The October Palace (Ukrainian: Жовтневий палац, Zhovtnevy palats) in Kiev, the capital of Ukraine, was designed by architect Vikentiy Beretti in the early 1900s. Renamed as the International Center of Culture and Arts (Ukrainian: Міжнародний центр культури і мистецтв, Mizhnarodny tsentr kul'tury i mystetstv) after Ukrainian independence in 1991, the palace has been used for different purposes throughout its history. Prior to the Russian Revolution of 1917, the building housed a "Seminary for Young ladies" (Russian: Институт благородных девиц, Institut Blagorodnyh Devits), hence the street where it was located was called Institutskaya Street. After the revolution, the building was used by the government, including housing for Kyiv Cheka (later known as KGB).

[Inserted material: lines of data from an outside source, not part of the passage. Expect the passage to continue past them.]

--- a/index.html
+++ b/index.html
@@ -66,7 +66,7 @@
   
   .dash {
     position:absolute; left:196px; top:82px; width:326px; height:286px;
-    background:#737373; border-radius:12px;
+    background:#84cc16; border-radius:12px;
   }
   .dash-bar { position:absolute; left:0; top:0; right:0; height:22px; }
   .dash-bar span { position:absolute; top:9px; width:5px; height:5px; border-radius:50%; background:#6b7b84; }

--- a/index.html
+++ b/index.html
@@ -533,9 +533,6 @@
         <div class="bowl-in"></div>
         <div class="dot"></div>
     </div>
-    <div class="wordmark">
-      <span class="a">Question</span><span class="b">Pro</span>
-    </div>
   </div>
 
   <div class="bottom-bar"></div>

Almost completely destroyed in the Second World War, the building was renovated between 1952 and 1959, and named the October Palace of Culture, used primarily as a concert stage. The street was also renamed October Revolution Street.

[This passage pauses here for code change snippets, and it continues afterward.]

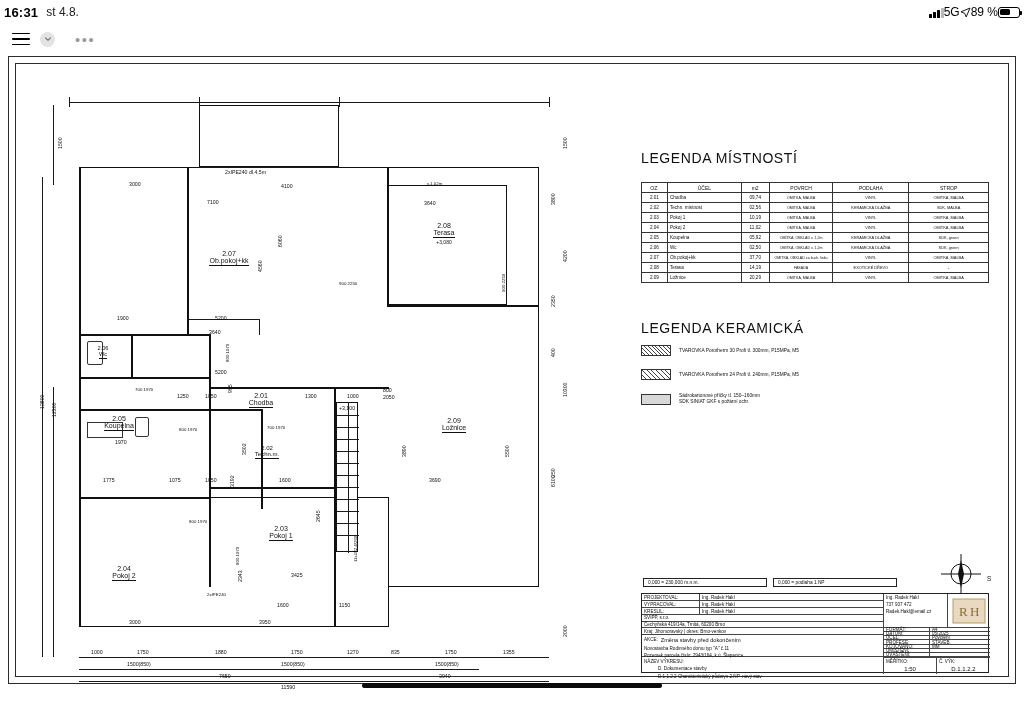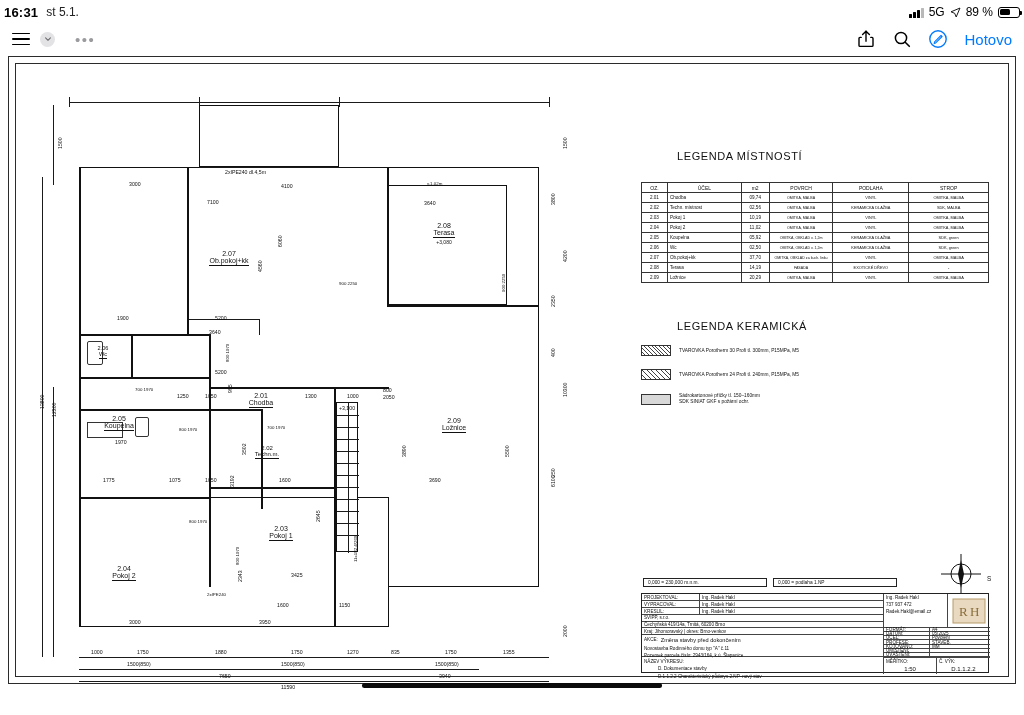--- a/index.html
+++ b/index.html
@@ -118,7 +118,7 @@
 
 <div class="statusbar">
   <span class="sb-time">16:31</span>
-  <span class="sb-date">st 5.1.</span>
+  <span class="sb-date">st 4.8.</span>
   <span class="sb-right">
     <span class="sb-bars">
         <i></i>

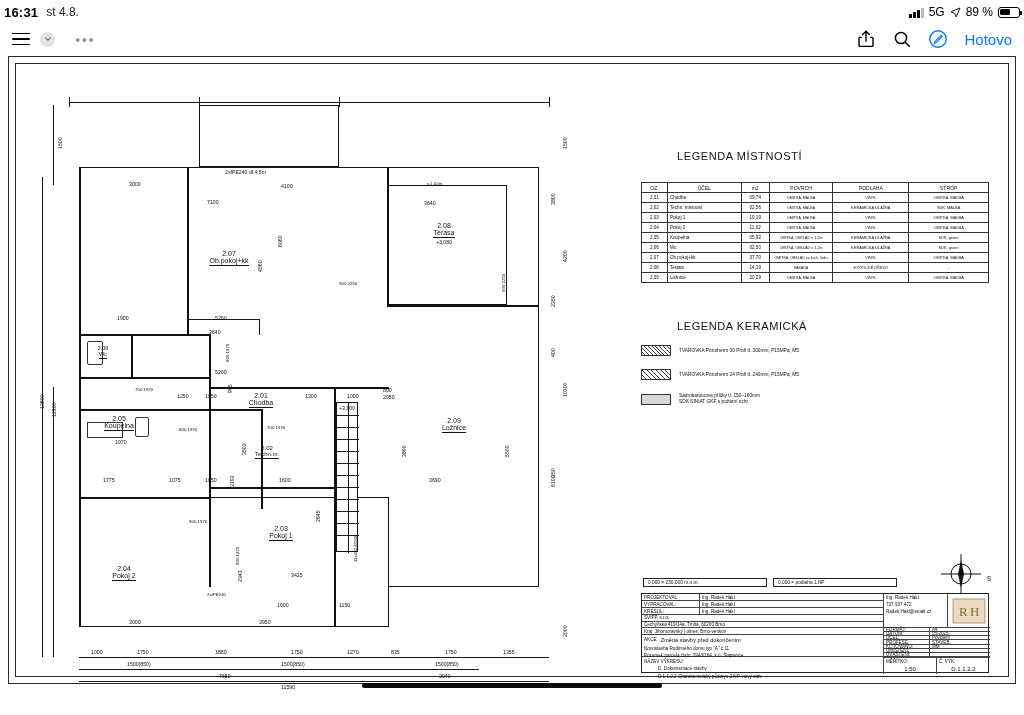--- a/index.html
+++ b/index.html
@@ -19,7 +19,7 @@
   }
   .sb-time { font-weight:600; letter-spacing:.2px; }
   .sb-date { margin-left:8px; font-size:12px; color:#222; }
-  .sb-right { margin-left:auto; display:flex; align-items:center; gap:5px; font-size:12px; }
+  .sb-right { margin-left:auto; display:flex; align-items:center; font-size:12px; }
   .sb-bars { display:flex; align-items:flex-end; gap:1.5px; height:11px; }
   .sb-bars i { display:block; width:2.5px; background:#000; border-radius:.5px; }
   .sb-bars i:nth-child(1){height:3.5px}

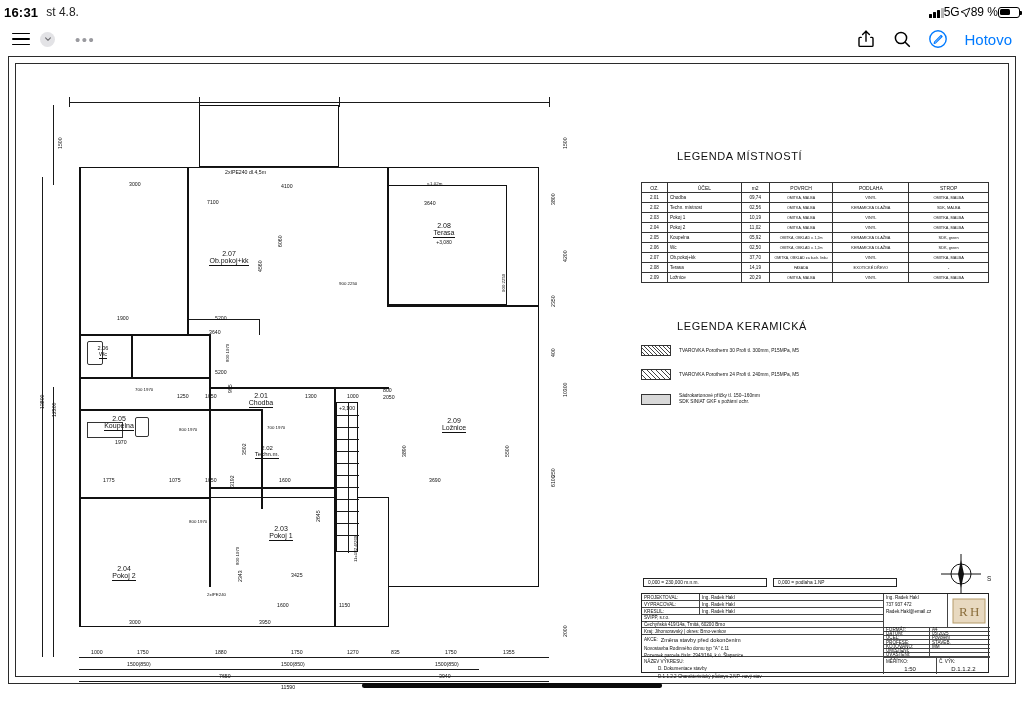--- a/index.html
+++ b/index.html
@@ -149,22 +149,6 @@
       </svg>
   </span>
   <span class="dots">•••</span>
-  <span class="nav-right">
-    <svg class="ic" viewBox="0 0 20 20">
-      <path d="M10 2.3v10" stroke="#000" stroke-width="1.4" fill="none" stroke-linecap="round"></path>
-      <path d="M6.6 5.6 10 2.2l3.4 3.4" stroke="#000" stroke-width="1.4" fill="none" stroke-linecap="round" stroke-linejoin="round"></path>
-      <path d="M5.2 8.4H4a1 1 0 0 0-1 1v7a1 1 0 0 0 1 1h12a1 1 0 0 0 1-1v-7a1 1 0 0 0-1-1h-1.2" stroke="#000" stroke-width="1.4" fill="none" stroke-linecap="round"></path>
-    </svg>
-    <svg class="ic" viewBox="0 0 20 20">
-      <circle cx="9" cy="9" r="5.6" fill="none" stroke="#000" stroke-width="1.5"></circle>
-      <path d="M13.2 13.2 17.3 17.3" stroke="#000" stroke-width="1.6" stroke-linecap="round"></path>
-    </svg>
-    <svg class="ic" viewBox="0 0 20 20">
-      <circle cx="10" cy="10" r="8.2" fill="none" stroke="#007aff" stroke-width="1.4"></circle>
-      <path d="M6.6 12.8 13 6.4l1.1 1.1-6.4 6.4-1.6.5z" fill="none" stroke="#007aff" stroke-width="1.1" stroke-linejoin="round"></path>
-    </svg>
-    <span class="done">Hotovo</span>
-  </span>
 </div>
 
 <div class="sheet-wrap">

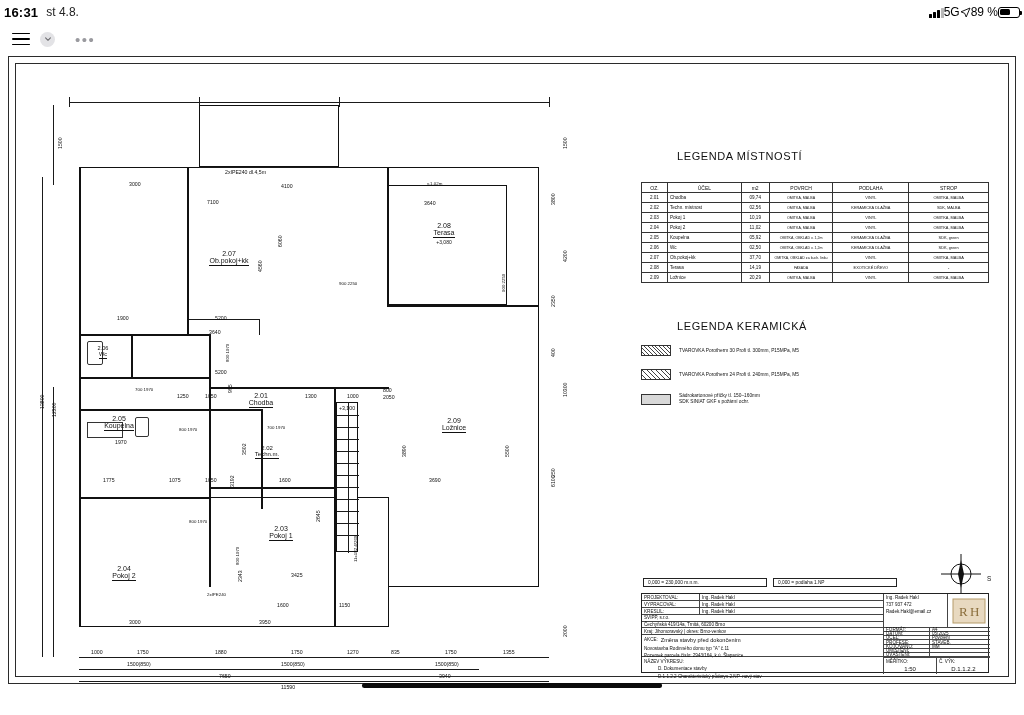--- a/index.html
+++ b/index.html
@@ -91,7 +91,7 @@
   .room-label .u { border-bottom:1px solid #111; display:inline-block; padding-bottom:.5px; }
 
   
-  .legend-title { position:absolute; font-size:11px; letter-spacing:.6px; color:#111;margin-left:36px; }
+  .legend-title { position:absolute; font-size:14px; letter-spacing:.6px; color:#111; }
   table.lg { position:absolute; border-collapse:collapse; font-size:4.6px; color:#111; }
   table.lg td, table.lg th { border:.6px solid #333; padding:0 2px; height:10px; vertical-align:middle; }
   table.lg th { font-size:5px; font-weight:400; text-align:center; }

After the fall of the Soviet Union, it was renamed to its present-day name. Today, it continues to be used as a concert hall. A movie theater wing was recently added. Even now, the Centre remains a real centre of Ukraine's spiritual capital. For example, not any cultural institution may boast a library that possesses unique holdings amounting to over 70,000 copies. Various events featuring famous writers, composers, diplomats, politicians, members of parliament and other public figures contribute to the spiritual renaissance of Ukraine, inspire people and endow them with ardent creativity. The well-lit and spacious rooms of the Centre's foyer are always capable of hosting exhibitions spectacularly, emphasising their strong points; the Centre hosts various exhibitions: those of painting, photography, consumer goods, technology and so on. The Centre's capabilities range from intimate family celebrations or somewhat larger anniversary celebrations to large international conferences, symposiums, seminars and congresses.
During the years 1920-30 in the building about 120,000 people were killed (shot down or by other means). Among them - famous Soviet Ukrainian artists, painters, writers, politicians, professors, teachers, scientists, priests and so on.